WASHINGTON: Dana Moneter Internasional (IMF) kemungkinan tidak akan menurunkan perkiraan pertumbuhan sebesar 2,7 persen pada tahun 2023, kata kepala pemberi pinjaman global tersebut pada hari Kamis, seraya mencatat bahwa kekhawatiran kenaikan harga minyak belum terwujud dan pasar tenaga kerja tetap kuat.
Direktur Pelaksana IMF Kristalina Georgieva mengatakan tahun 2023 akan menjadi “tahun yang sulit” lagi bagi perekonomian global, dengan inflasi yang masih tetap tinggi, namun ia tidak memperkirakan tahun berikutnya akan terjadi penurunan peringkat secara berturut-turut seperti tahun lalu, kecuali terjadi perkembangan yang tidak terduga.
IMF memperkirakan pada bulan Oktober bahwa pertumbuhan global akan melambat menjadi 2,7 persen pada tahun 2023 setelah turun dari 6,0 persen pada tahun 2021 menjadi 3,2 persen pada tahun 2022. pemotongan lebih lanjut di cakrawala.
“Pertumbuhan terus melambat pada tahun 2023,” katanya kepada wartawan di kantor pusat IMF di Washington. “Bagian yang lebih positif dari gambaran ini adalah ketahanan pasar tenaga kerja.
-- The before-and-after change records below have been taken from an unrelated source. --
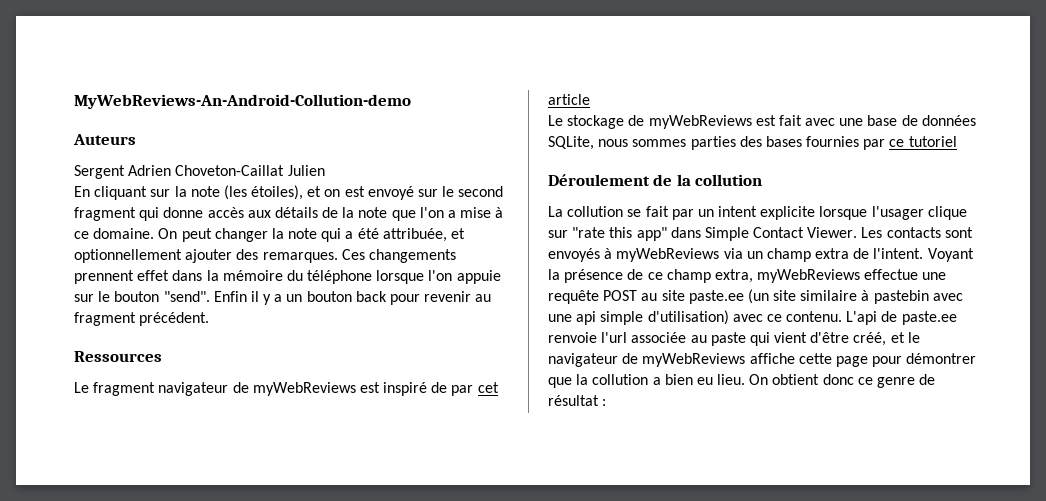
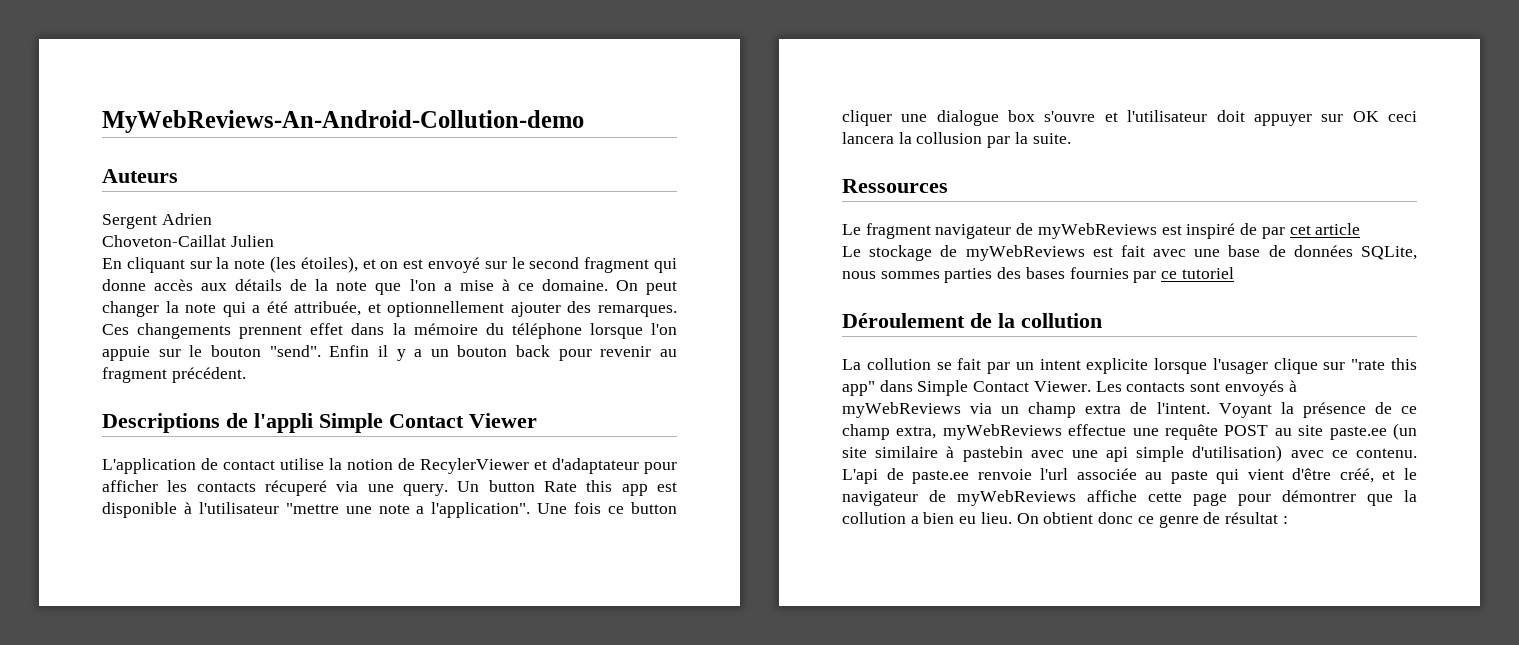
(172, 170) none -> (212, 219) //
(210, 319) none -> [102,413,537,433] [102,458,677,474] [102,480,677,496] [102,502,678,518] [842,110,1417,126] [842,132,1071,148] // Descriptions de l'appli Simple Contact Viewer // L'application de contact utilise la notion de RecylerViewer et d'adaptateur pour afficher les contacts récuperé via une query. Un button Rate this app est disponible à l'utilisateur "mettre une note a l'application". Une fois ce button cliquer une dialogue box s'ouvre et l'utilisateur doit appuyer sur OK ceci lancera la collusion par la suite.

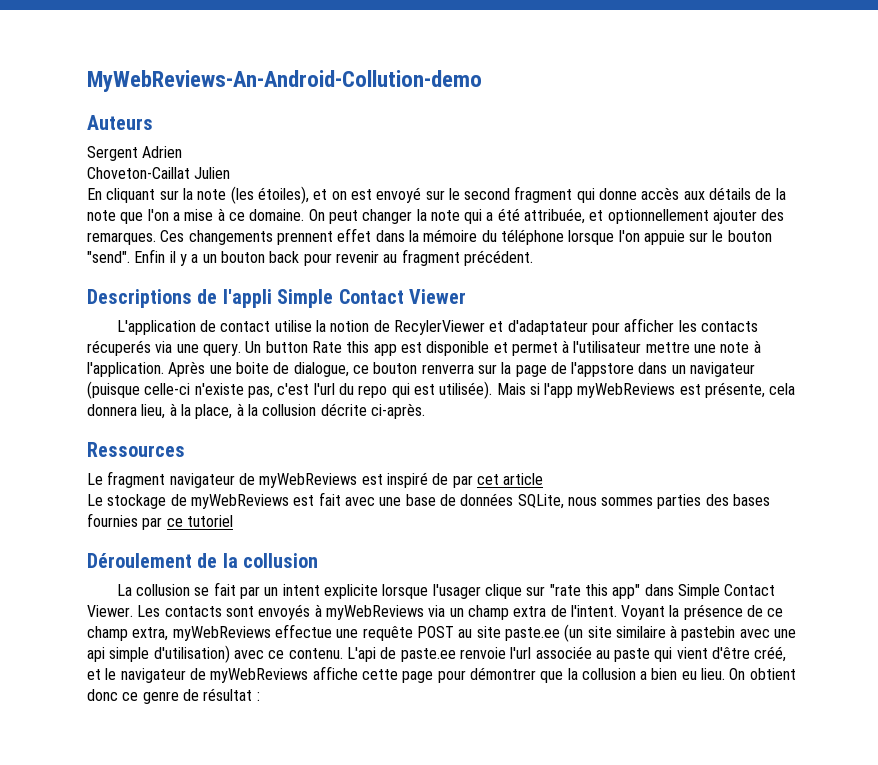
[265,480,327,496] récuperé -> [87,340,151,356] récuperés
(177, 510) none -> [493,342,558,356] et permet
[285,503,339,514] "mettre -> [645,342,690,353] mettre
[416,502,678,518] [842,110,1417,126] [842,132,1071,148] a l'application". Une fois ce button cliquer une dialogue box s'ouvre et l'utilisateur doit appuyer sur OK ceci lancera la collusion par la suite. -> [753,340,761,353] [87,361,756,377] [87,381,796,399] [87,403,425,419] à l'application. Après une boite de dialogue, ce bouton renverra sur la page de l'appstore dans un navigateur (puisque celle-ci n'existe pas, c'est l'url du repo qui est utilisée). Mais si l'app myWebReviews est présente, cela donnera lieu, à la place, à la collusion décrite ci-après.
[1021,313,1102,328] collution -> [243,553,319,568] collusion
[866,358,931,370] collution -> [136,584,191,596] collusion
[842,512,906,524] collution -> [581,668,636,680] collusion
Selama orang-orang masih bekerja, bahkan ketika harga-harga sedang tinggi, orang-orang akan mengeluarkan uang… dan hal ini telah membantu kinerja.”
Dia menambahkan, IMF tidak mengharapkan penurunan peringkat secara besar-besaran, meski jumlah akhirnya belum ditentukan. “Itulah kabar baiknya.”
Georgieva mengatakan IMF memperkirakan perlambatan pertumbuhan global akan mencapai titik terendah dan berbalik pada akhir tahun 2023 dan memasuki tahun 2024.
Georgieva mengatakan ada banyak harapan bahwa Tiongkok – yang sebelumnya menyumbang sekitar 35 persen hingga 40 persen pertumbuhan global tetapi mendapatkan hasil yang “mengecewakan” tahun lalu – akan kembali membantu mendorong pertumbuhan global, mungkin mulai pertengahan tahun 2023. Namun hal ini bergantung pada Beijing, bukan Tiongkok. mengubah arah dan tetap berpegang pada rencana untuk membalikkan kebijakan nol-COVID, katanya.
“Yang paling penting adalah Tiongkok tetap berada di jalur yang benar dan tidak mundur,” kata Georgieva, seraya menyebut perkembangan di Tiongkok “kemungkinan besar merupakan faktor paling penting bagi pertumbuhan global.”
Dia mengatakan Amerika Serikat – negara dengan perekonomian terbesar di dunia – kemungkinan akan mengalami soft landing, dan hanya akan mengalami resesi ringan jika benar-benar memasuki resesi teknis.
Namun Georgieva mengatakan ketidakpastian masih besar, mengingat adanya risiko peristiwa iklim yang signifikan, serangan siber besar-besaran, atau bahaya eskalasi perang Rusia di Ukraina, misalnya melalui penggunaan senjata nuklir.
“Kita sekarang berada di dunia yang lebih rentan terhadap guncangan dan kita harus berpikiran terbuka bahwa mungkin ada pembalikan risiko yang bahkan tidak kita pikirkan,” ujarnya. “Itulah yang terjadi dalam beberapa tahun terakhir. Hal yang tidak terpikirkan telah terjadi dua kali.”
Dia menyebutkan kekhawatiran mengenai meningkatnya kerusuhan sosial di Brazil, Peru dan negara-negara lain, dan dampak dari kondisi keuangan yang lebih ketat masih belum jelas.
Namun inflasi masih “keras kepala” dan bank sentral harus terus mendorong stabilitas harga, tambahnya.